Web page edit records
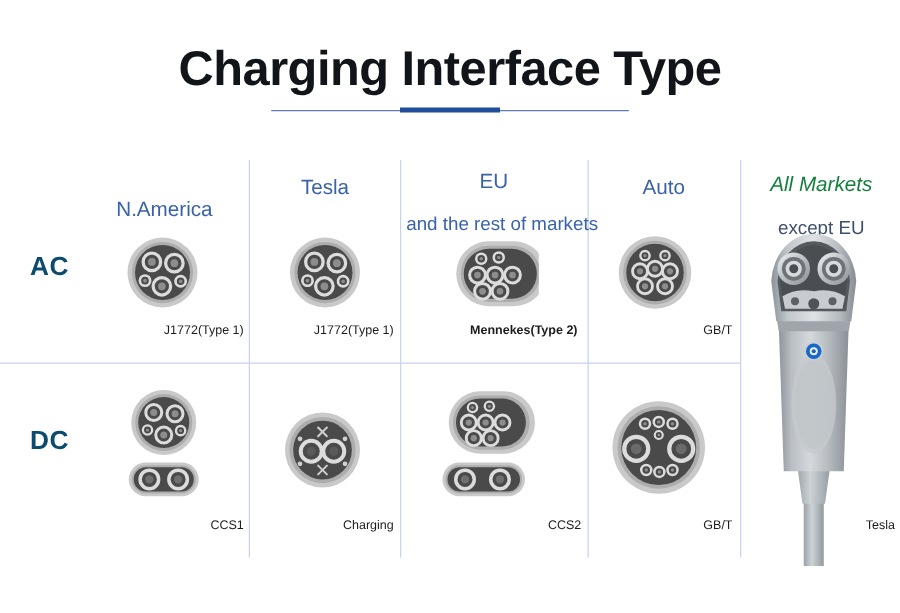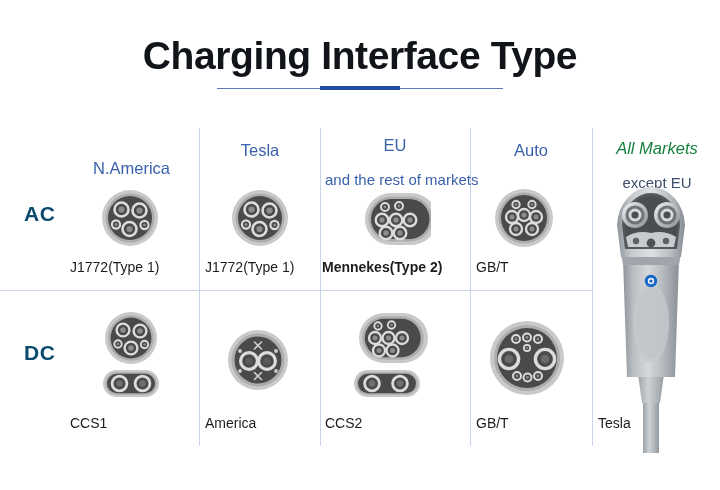--- a/index.html
+++ b/index.html
@@ -52,21 +52,21 @@
     font-size:16.5px; color:#3a62ab; font-weight:normal; white-space:nowrap;
   }
   .col-head .h-sub {
     font-size:15px; color:#3a62ab; margin-top:16px; white-space:nowrap;text-align:center;
   }
   .col-head.dark .h-main { color:#15803d; font-weight:normal;font-style:italic; }
   .col-head.dark .h-sub  { color:#3c4f6b; }
 
   
   .caption {
-    position:absolute; text-align:left; font-size:14px;
+    position:absolute; text-align:right; font-size:10px;
     color:#1c1c1c; white-space:nowrap;
   }
 
   
   .conn { position:absolute; }
   .conn svg { display:block; }
 </style>
 </head>
 <body>
 
@@ -355,16 +355,16 @@
     <circle cx="65" cy="60" r="3.2" fill="#5c6165"></circle>
 
     <circle cx="50" cy="100" r="7.6" fill="#c9ced1"></circle>
     <circle cx="50" cy="100" r="6.2" fill="#1669c9"></circle>
     <circle cx="50" cy="100" r="3.2" fill="#e8eef6"></circle>
     <circle cx="50" cy="100" r="1.6" fill="#1f5fb0"></circle>
   </svg>
 </div>
 
 <div class="caption" style="left:70px;  top:415px; width:125px;">CCS1</div>
-<div class="caption" style="left:205px; top:415px; width:110px;">America</div>
+<div class="caption" style="left:205px; top:415px; width:110px;">Charging</div>
 <div class="caption" style="left:325px; top:415px; width:140px;">CCS2</div>
 <div class="caption" style="left:476px; top:415px; width:110px;">GB/T</div>
 <div class="caption" style="left:598px; top:415px; width:118px;">Tesla</div>
 
 </body></html>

PROBLEM = Wherever a line contains the string "align", copy that line from the data.

TASK ANSWER =
     font-size:15px; color:#3a62ab; margin-top:16px; white-space:nowrap;text-align:center;
-    position:absolute; text-align:left; font-size:14px;
+    position:absolute; text-align:right; font-size:10px;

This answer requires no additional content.